> _Task statement_:
Drop every image, then reproduce the data exactly as given.

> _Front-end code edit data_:
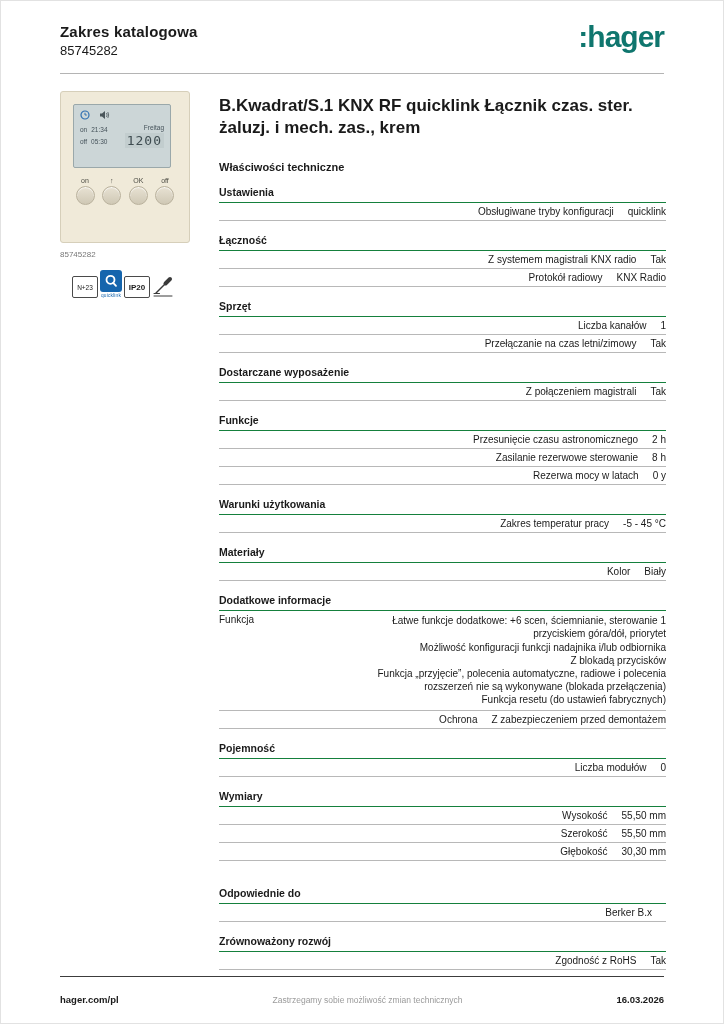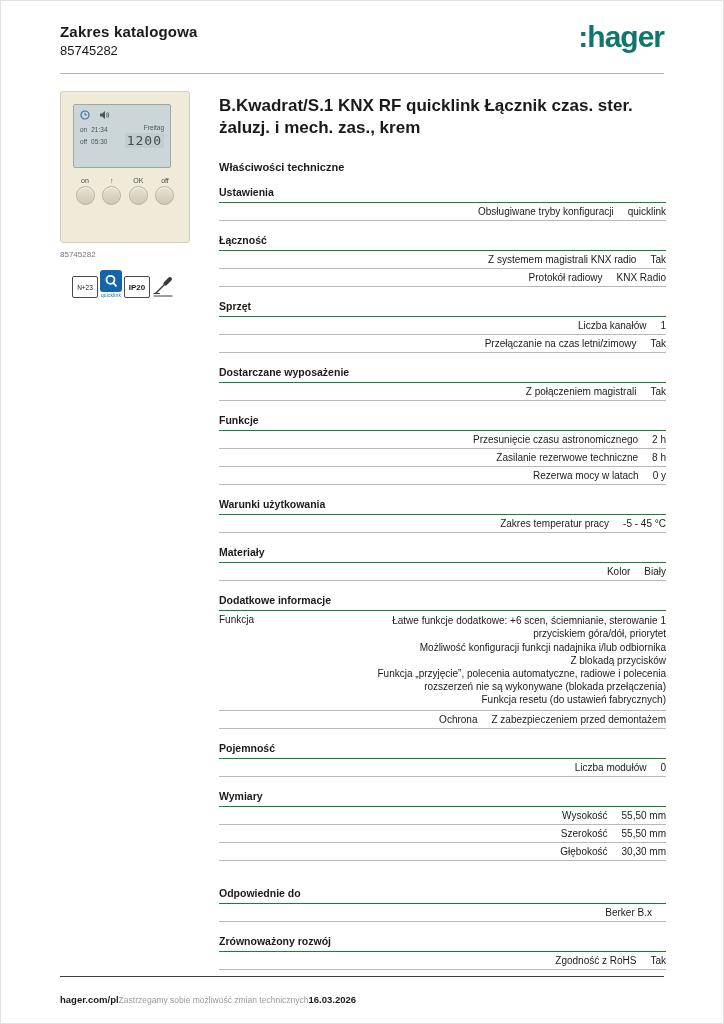"Zasilanie rezerwowe techniczne" span.lbl { text: techniczne -> sterowanie }
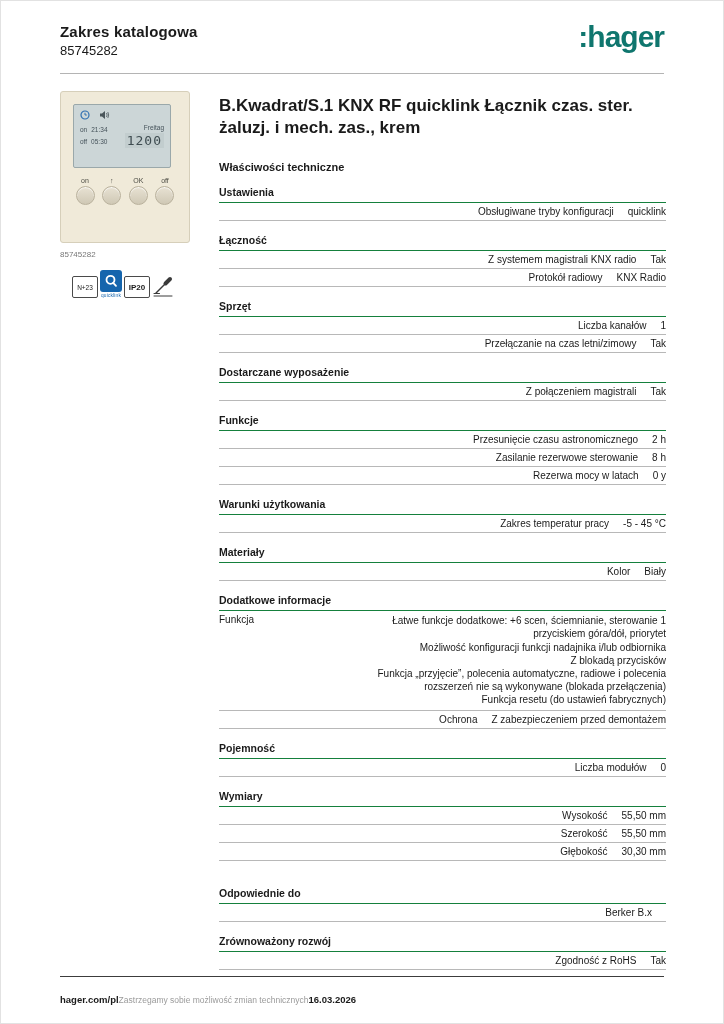"hager.com/pl" .footer-row { justify-content: none -> space-between }
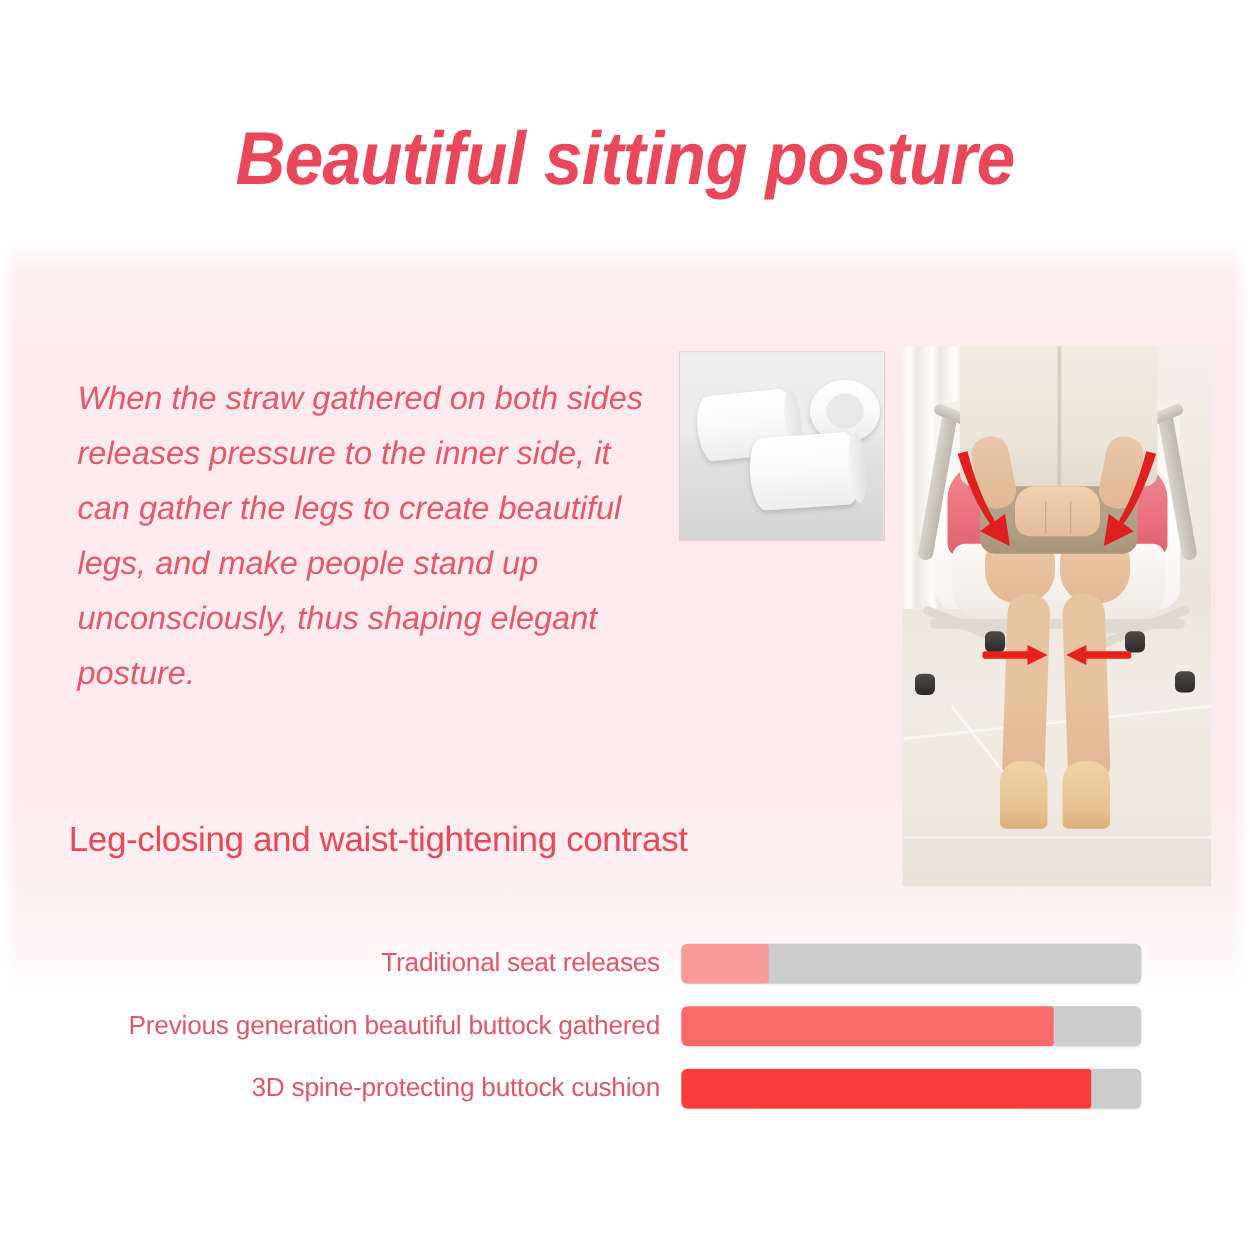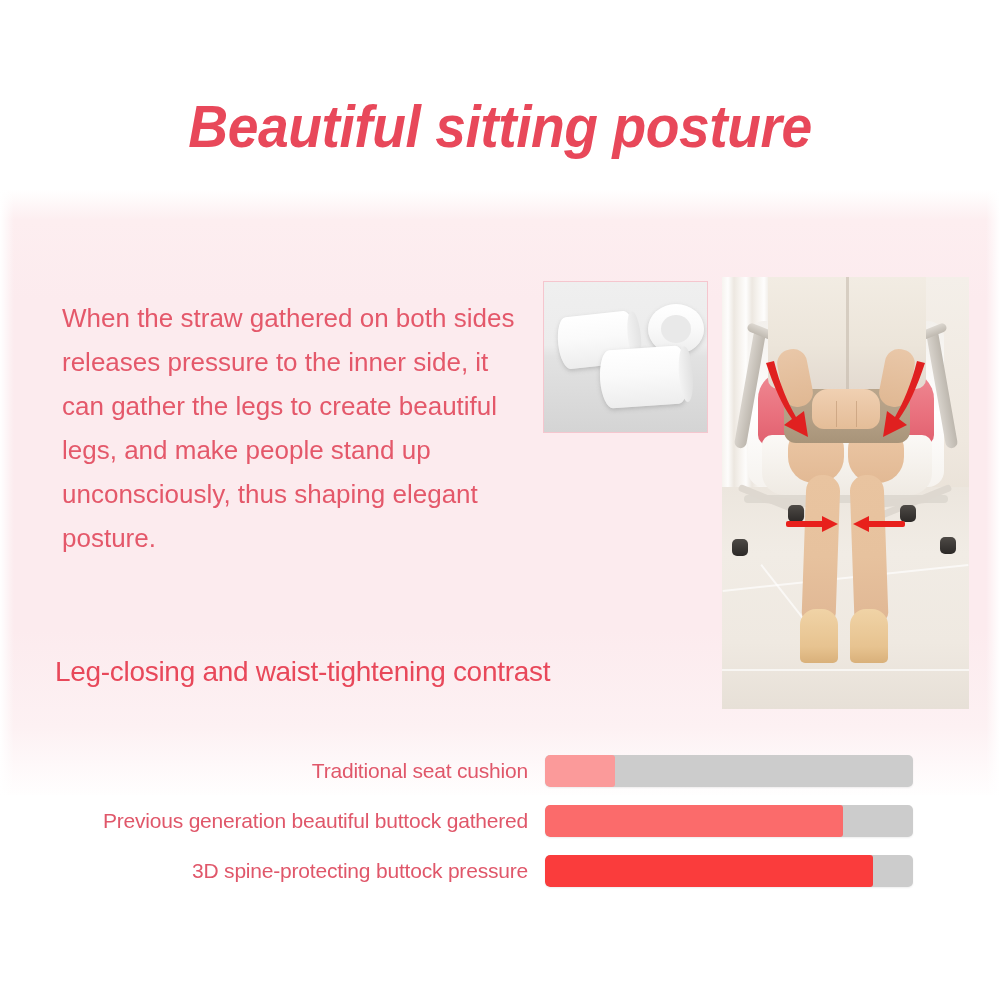"When the straw gathered on" .body-text { font-style: none -> italic }
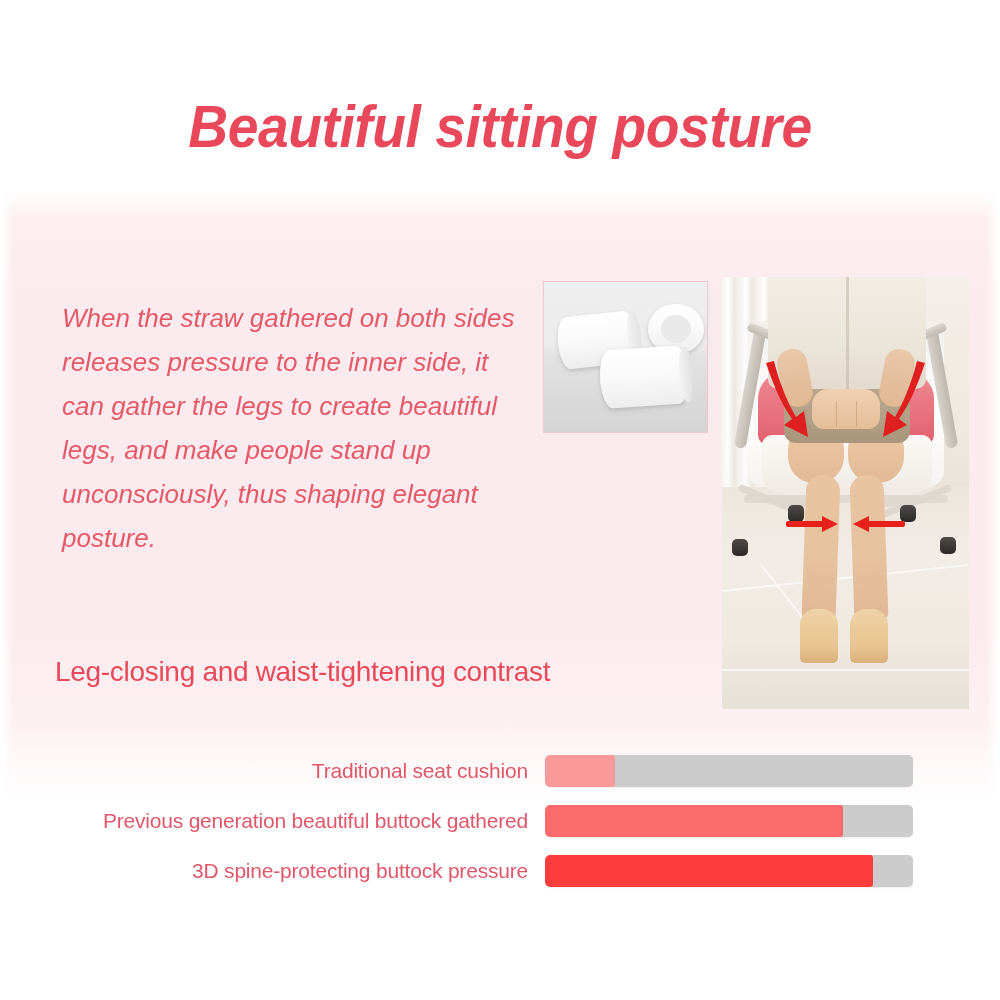"Traditional seat cushion" div.bar-label { text: cushion -> releases }
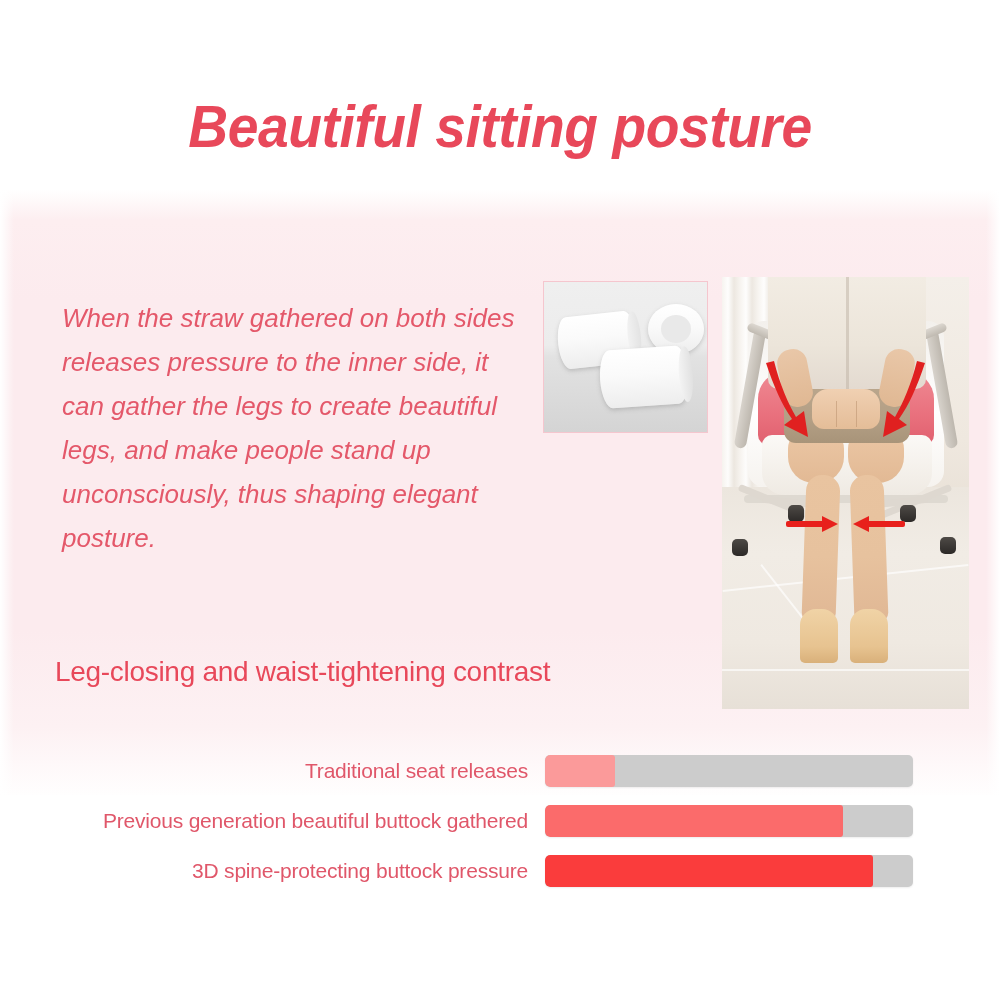"3D spine-protecting buttock pressure" div.bar-label { text: pressure -> cushion }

> _Exercise result_:
"Zasilanie rezerwowe techniczne" span.lbl { text: techniczne -> sterowanie }
"hager.com/pl" .footer-row { justify-content: none -> space-between }
"When the straw gathered on" .body-text { font-style: none -> italic }
"Traditional seat cushion" div.bar-label { text: cushion -> releases }
"3D spine-protecting buttock pressure" div.bar-label { text: pressure -> cushion }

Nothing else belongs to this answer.